Algebraic Coding

Postgraduate course

Course description

Objectives and Content


Error correcting codes enable new applications on higher protocol layers. Among such applications we find efficient distributed storage, coding for low latency transport protocols, private information retrieval, and distributed computation, including secure versions of these applications. The aim of the course is to provide the algebraic foundation for the design of codes for these applications, and to show how the coding schemes can be implemented.



Algebraic codes used in higher layer protocols in the Internet and in storage systems: Distributed Storage Systems, Transport layer coding for single path and multiple path communication, Coding for Private Information Retrieval, Coding for Reduced latency, Coding for Efficient and Secure Distributed Computation, network coding and index coding.

Learning Outcomes

Learning Outcomes:


On completion of the course, the student should have the following learning outcomes defined in terms of knowledge, skills and general competence.


The student should have knowledge of

  • Information theoretic bounds of achievable efficiency for storage systems and communication systems
  • State of the art coding techniques for such systems



The student is able to

  • Implement protocols for distributed storage in software
  • Implement protocols for Efficient and Secure distributed computation in software
  • Implement protocols for Reduced latency transport layer communication in software
  • Implement protocols for private information retrieval in software
  • Optimize parameters for communication and storage systems according to a diverse set of criteria


General competence.

The student

  • is familiar with new ideas and innovation processes,
  • can exchange opinions with others with relevant background and participate in discussions concerning the development of good practice.

ECTS Credits


Level of Study


Semester of Instruction

Required Previous Knowledge
For incoming exchange students: At least 60 ECTS in Computer Science and at least 10 ECTS in mathematics
Recommended Previous Knowledge

INF240, MNF130, INF100, MAT121, STAT110 are strongly recommended.

In addition are INF142, INF140, INF101, INF242 recommended.

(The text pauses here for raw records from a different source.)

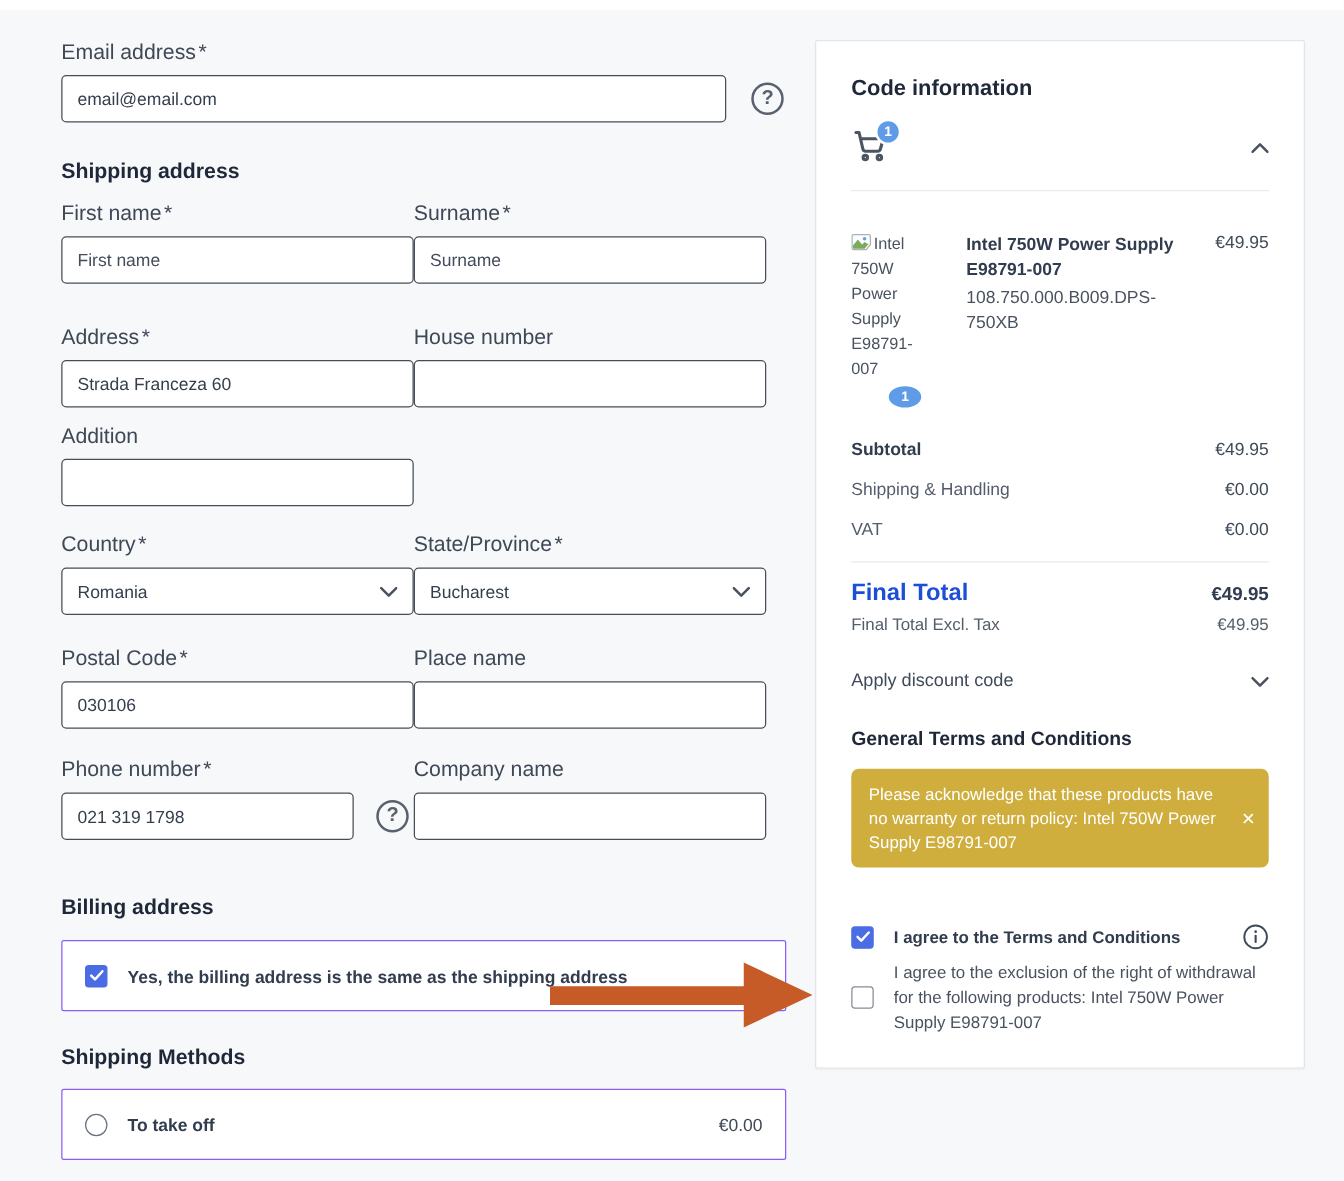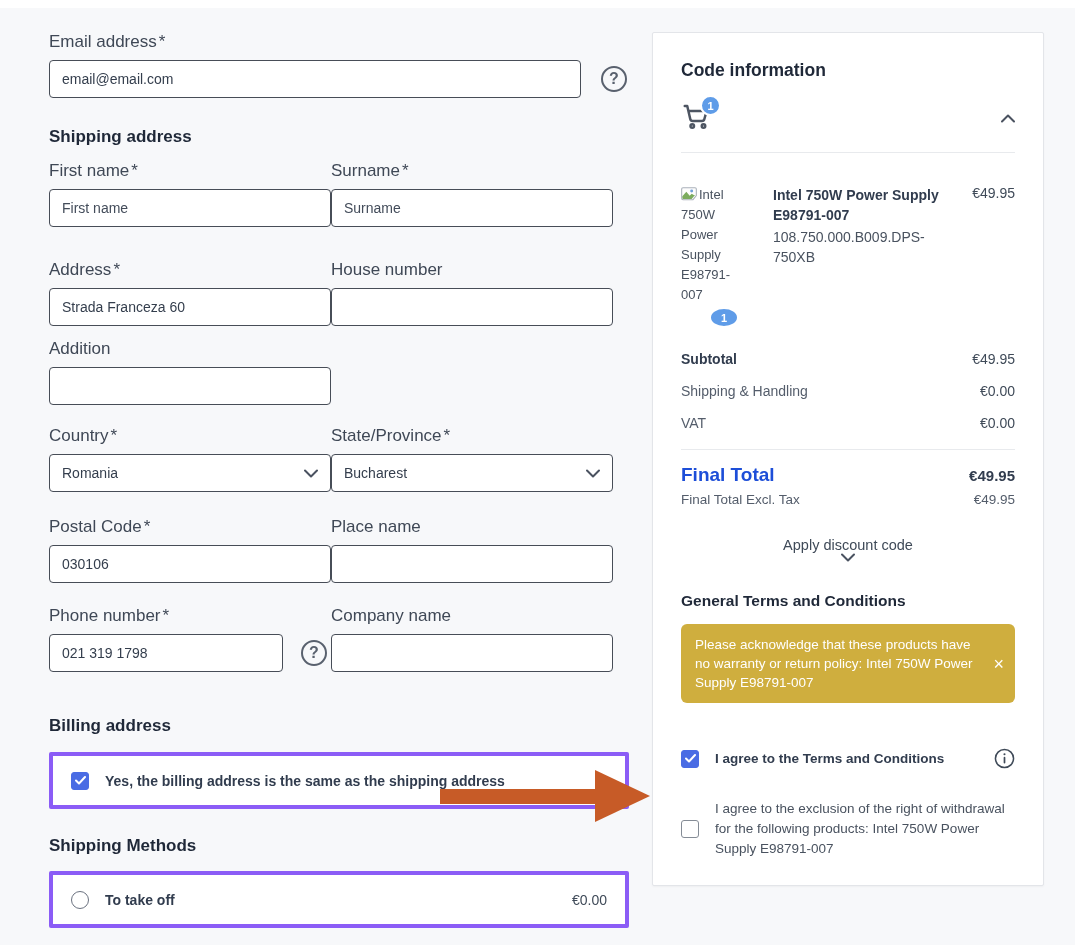"Apply discount code" .discount-row { flex-direction: column -> none }
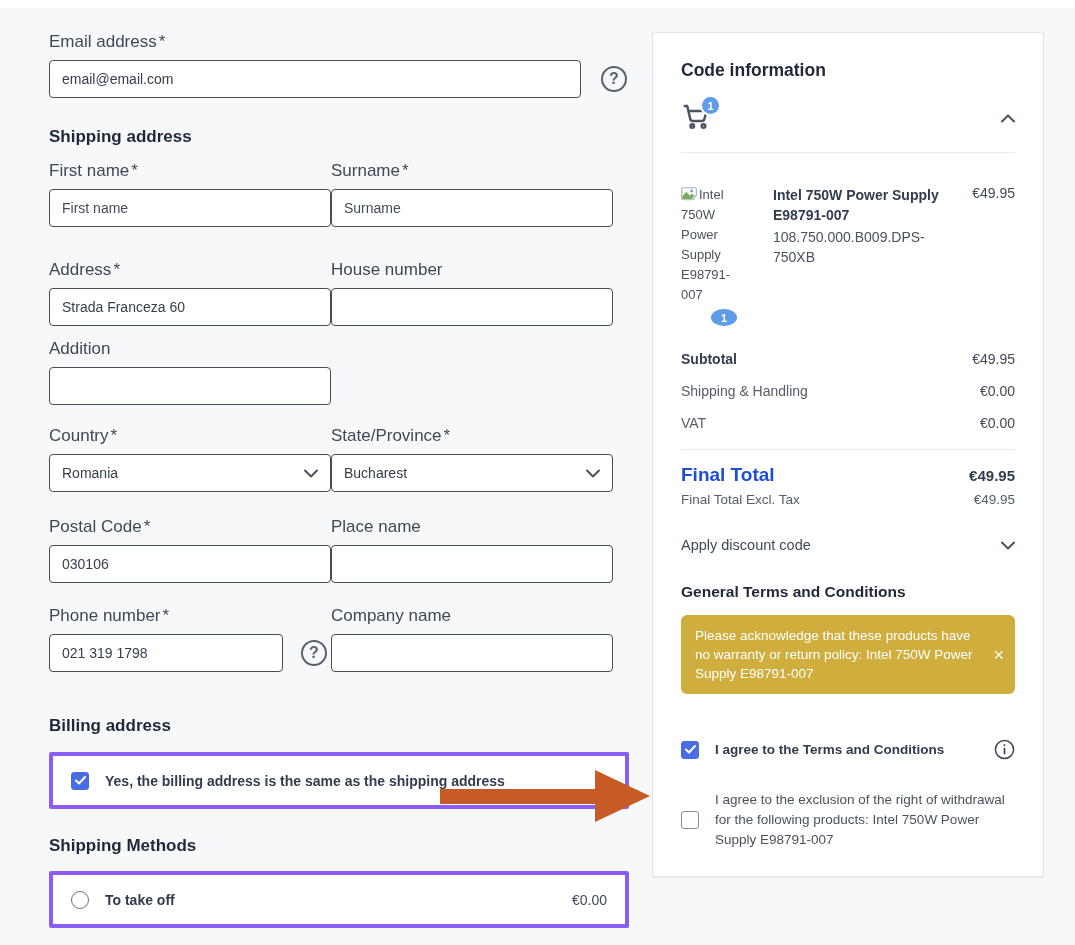"Yes, the billing address is" .card { border: 4px solid #8b5cf6 -> 1px solid #8b5cf6 }
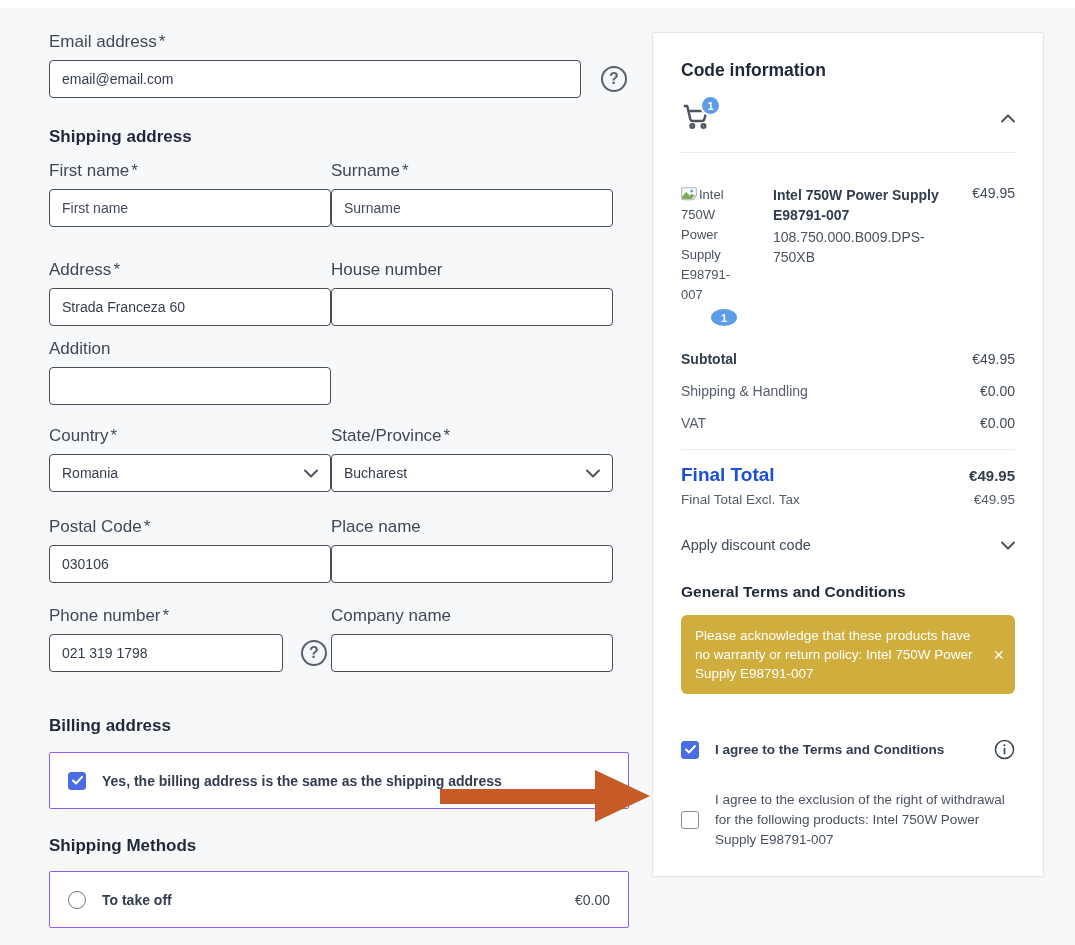"I agree to the exclusion" .withdraw-row { margin-top: 30px -> 8px }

Credit Reduction due to Course Overlap
I243: 5 ECTS
Access to the Course
Access to the course requires admission to a programme of study at The Faculty of Mathematics and Natural Sciences
Teaching and learning methods

Lectures 4hours/week for 13 weeks

Exercises 2 hours/week

Compulsory Assignments and Attendance
Compulsory assignments are valid for one subsequent semester.
Forms of Assessment

The forms of assessment are:

Written examination or Digital written examination (3 hours). Mandatory assignments may be graded and included in the final grade.

Grading Scale
The grading scale used is A to F. Grade A is the highest passing grade in the grading scale, grade F is a fail.
Assessment Semester
Examination both spring semester and autumn semester. In semesters without teaching the examination will be arranged at the beginning of the semester.
Reading List
The reading list will be available within July 1st for the autumn semester and December 1st for the spring semester.
Course Evaluation
The course will be evaluated by the students in accordance with the quality assurance system at UiB and the department.
Examination Support Material
Non-programmable calculator, according to the faculty regulations
Programme Committee
The Programme Committee is responsible for the content, structure and quality of the study programme and courses.
Course Coordinator
Course coordinator and administrative contact person can be found on Mitt UiB, or contact Student adviser
Course Administrator
The Faculty of Mathematics and Natural Sciences represented by the Department of Informatics is the course administrator for the course and study programme.